Changes you make when you press the
button only persist for that track while the project window is open. This is the case even if you save a project. Use Spectrograms Preferences instead to make permanent changes to the default Spectrogram settings with which a new Spectrogram track will open.See Spectrogram Settings for more details.
What the Colors Mean
To demonstrate how the various settings affect the appearance of an audio track in spectrogram view, we will start with this artificially constructed test track. It consists of 10 segments of a sine wave tone at 2000 Hz, each 2 seconds long. The level of each segment in dB is indicated by the labels below the audio track.

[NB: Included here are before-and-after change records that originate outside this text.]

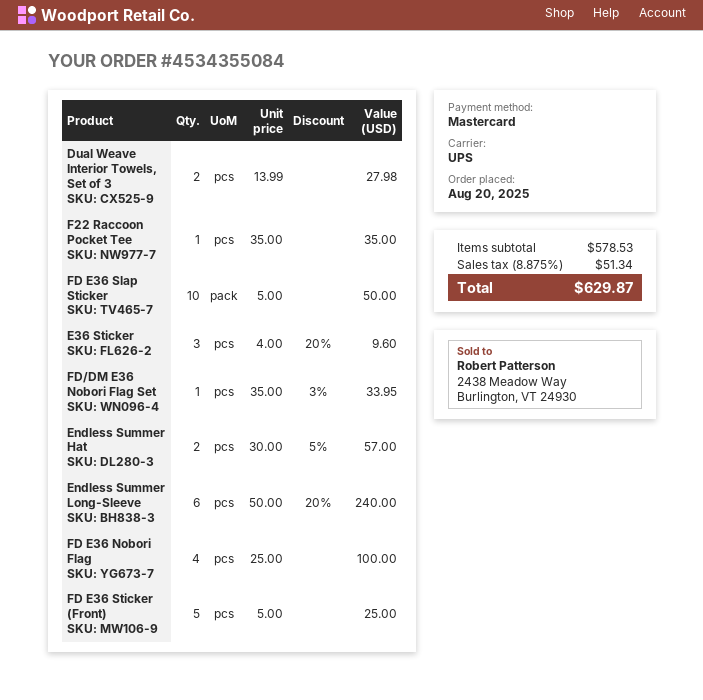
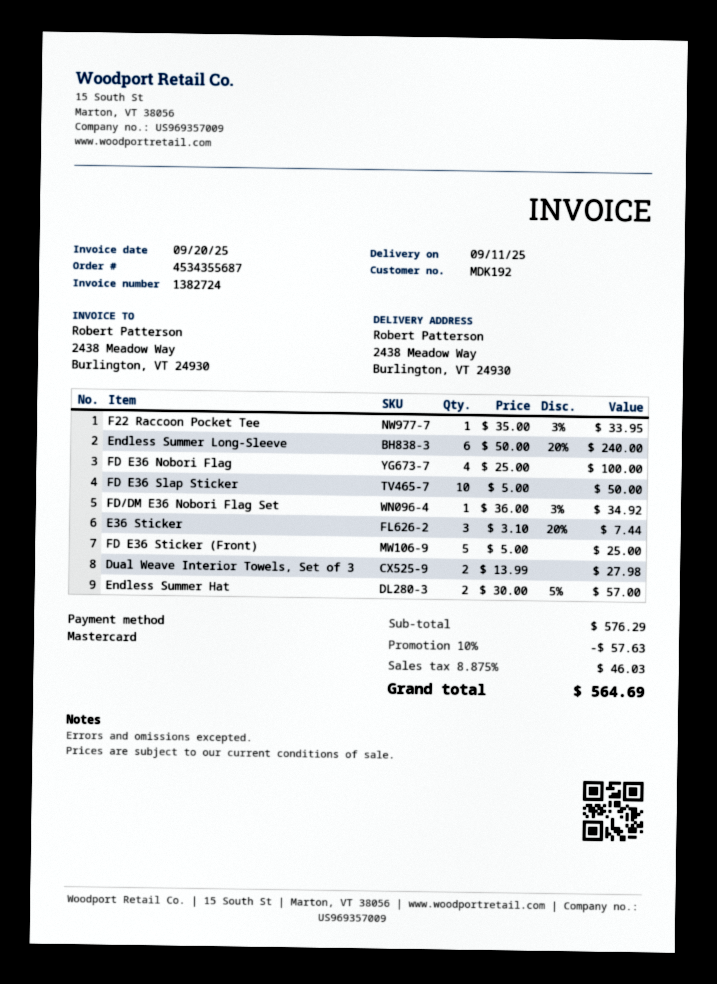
order number: 4534355084 -> 4534355687
F22 Raccoon Pocket Tee: 1 x 35.00 = 35.00 -> 1 x 35.00 - 3% = 33.95
E36 Sticker: 3 x 4.00 - 20% = 9.60 -> 3 x 3.10 - 20% = 7.44
FD/DM E36 Nobori Flag Set: 1 x 35.00 - 3% = 33.95 -> 1 x 36.00 - 3% = 34.92
subtotal: 578.53 -> 576.29
discount: none -> 10% = 57.63
tax: 8.875% = 51.34 -> 8.875% = 46.03
total: 629.87 -> 564.69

This is how the track appears in waveform dB view.
This is how the track appears in spectrogram view, using the default settings.
The default settings are can be viewed at Spectrograms Preferences or above on this page.
Frequency settings
As you can clearly see, the minimum and maximum frequency settings determine the minimum and maximum frequencies displayed, as indicated in the track vertical scale.
Gain
Gain can be said to increase the "brightness" of the display. It does this by amplifying the signal by the indicated amount. With the default setting of 20 dB, any frequency band that originally had (before amplification) a level of -20 dB or greater (and now, after amplification has a level greater than 0 dB) will be displayed as white. Similarly the "lower" level bands will also "get brighter".
Color bands
There are five color bands in the default spectrogram color scheme: white, orange, magenta, dark blue, and black. The Range setting determines the spacing between colors.
Here is the the previous image, zoomed in around the 2000 Hz mark to better show the spectrogram colors.
With the default settings of Gain = 20 dB and Range = 80 dB, the colors correspond to the following levels:
- anything above -20 dB is indistinguishably white (the tone at -10 dB in the image above is white)
- levels from -20 dB to -40 dB transition from white to orange (the tone at -30 dB in the image above is light orange)
- levels from -40 dB to -60 dB transition from orange to magenta (the tone at -60 dB in the image above is magenta)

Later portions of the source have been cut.